Undue IT complexity and delays create conflicts with your internal customers and users, leading to dissatisfaction, low engagement, productivity losses, and turnover.
Luckily, there are simple ways you can prevent this, and resolving them will ensure your IT staff, internal customers, and users remain productive and engaged.
Digital friction is a term most Information Technology executives I talk with have never heard. Yet we all know its symptoms. This post exposes digital friction as the root cause of poor digital workplace experiences. You can reduce digital friction by leading on five factors. And you don't need to buy a new tool to ensure your IT staff, internal customers, and users remain productive, engaged, and satisfied.
Let's get started!

Are your IT staff, internal customers, and users suffering from low Digital Employee Experience (DEX)? Do their interactions with your organization's IT system feel slow, cumbersome, and frustrating? If so, they may be experiencing digital friction - the root cause of a poor digital workplace experience. This post will discuss reducing digital friction by leading on the five core IT experience factors.

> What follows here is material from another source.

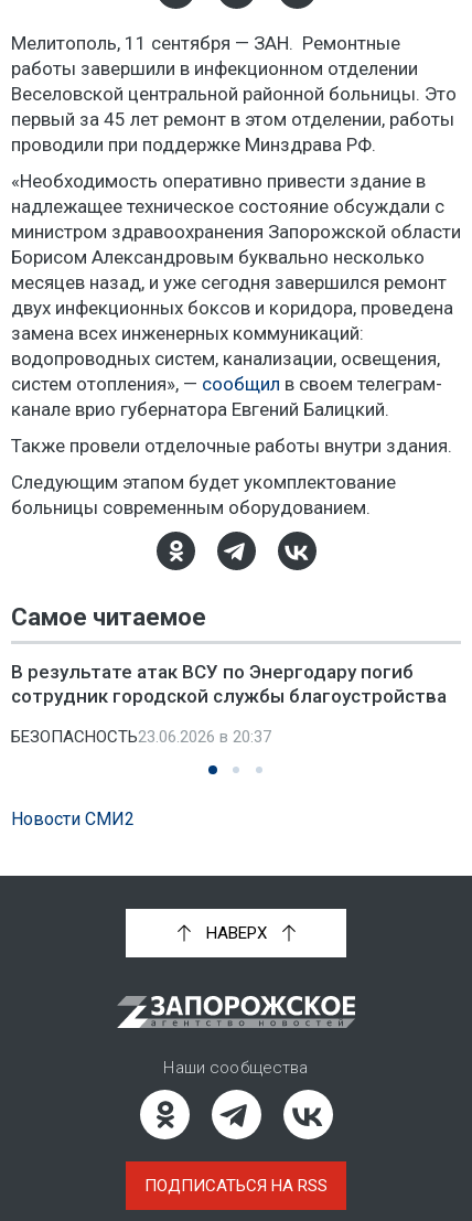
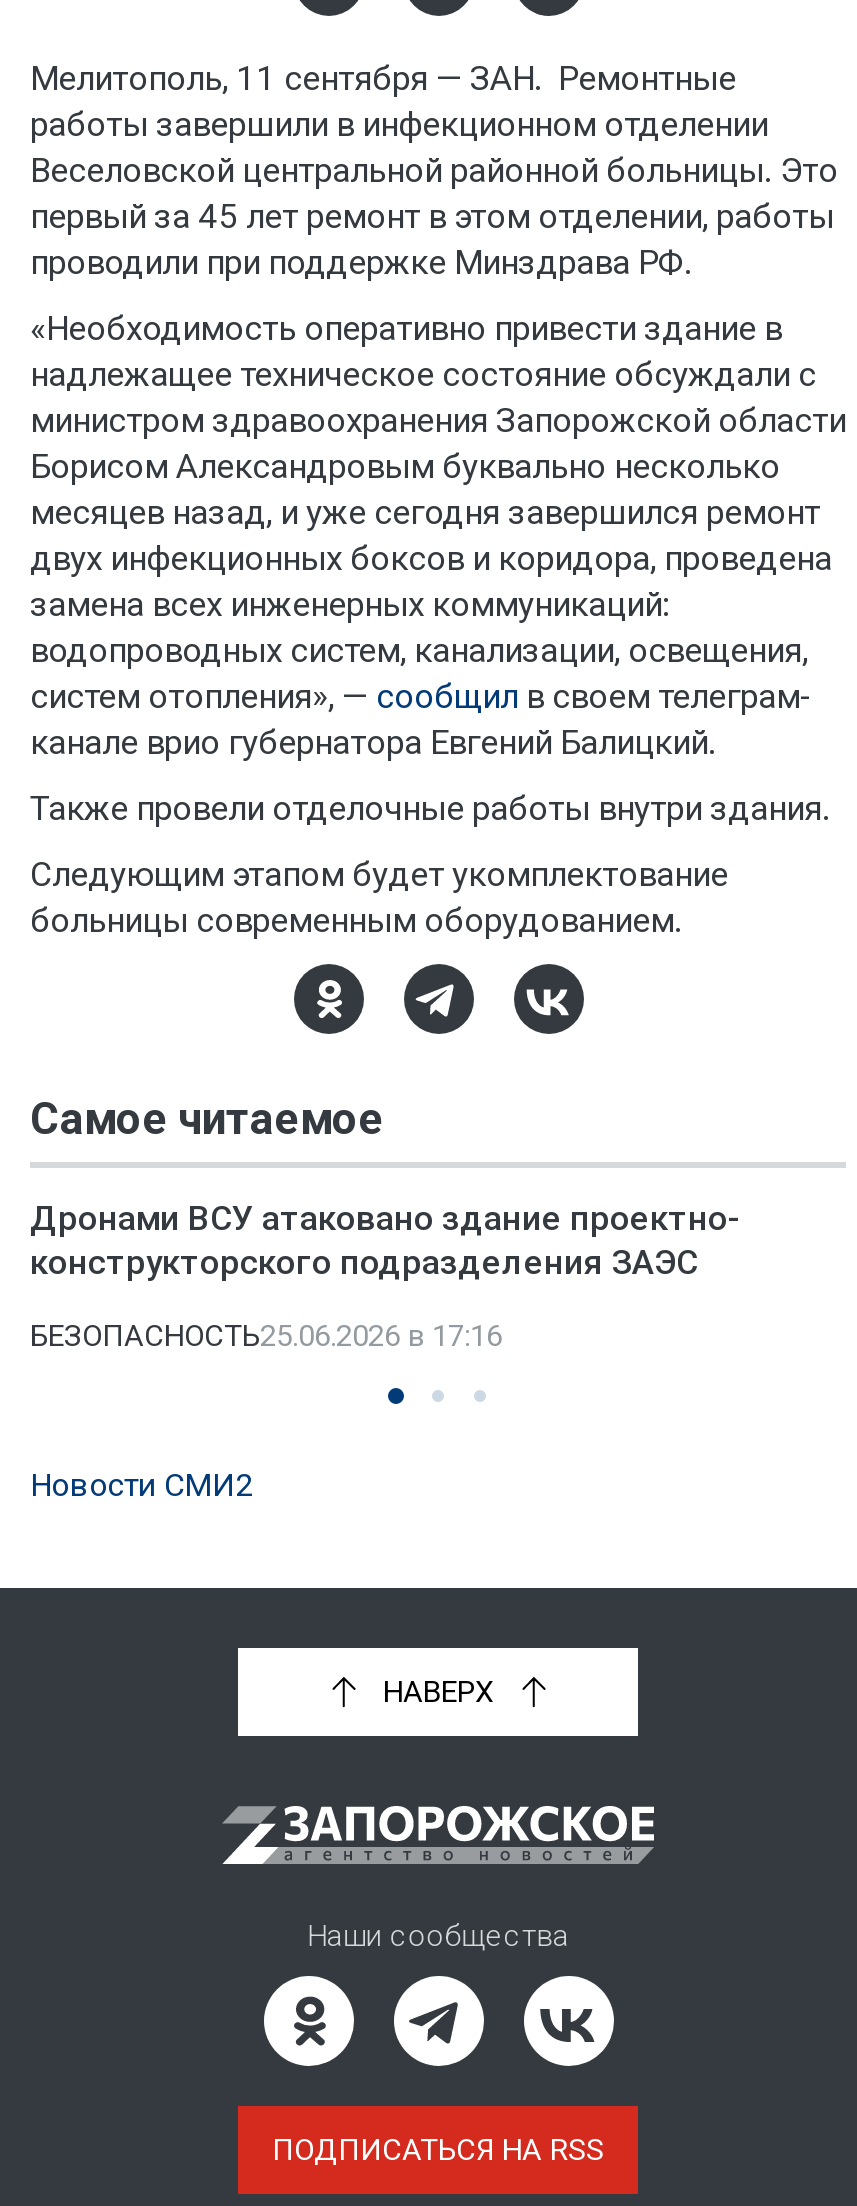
[11,661,447,707] В результате атак ВСУ по Энергодару погиб | сотрудник городской службы благоустройства -> [30,1198,740,1282] Дронами ВСУ атаковано здание проектно- | конструкторского подразделения ЗАЭС
[11,727,271,747] БЕЗОПАСНОСТЬ23.06.2026 в 20:37 -> [30,1318,502,1354] БЕЗОПАСНОСТЬ25.06.2026 в 17:16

Digital Friction is a term that describes unnecessary complexity and delays caused by IT digital workplace solutions.
We all know the symptoms of digital friction: lower satisfaction scores, complexity, and delays. We all feel its outcomes, too: reduced productivity, employee frustration, and turnover.
All these things add to digital friction, which saps employees' motivation and makes them want to quit their job. It's not good for anyone when that happens.
Digital Friction is a term that describes unnecessary complexity and delays caused by IT digital workplace solutions.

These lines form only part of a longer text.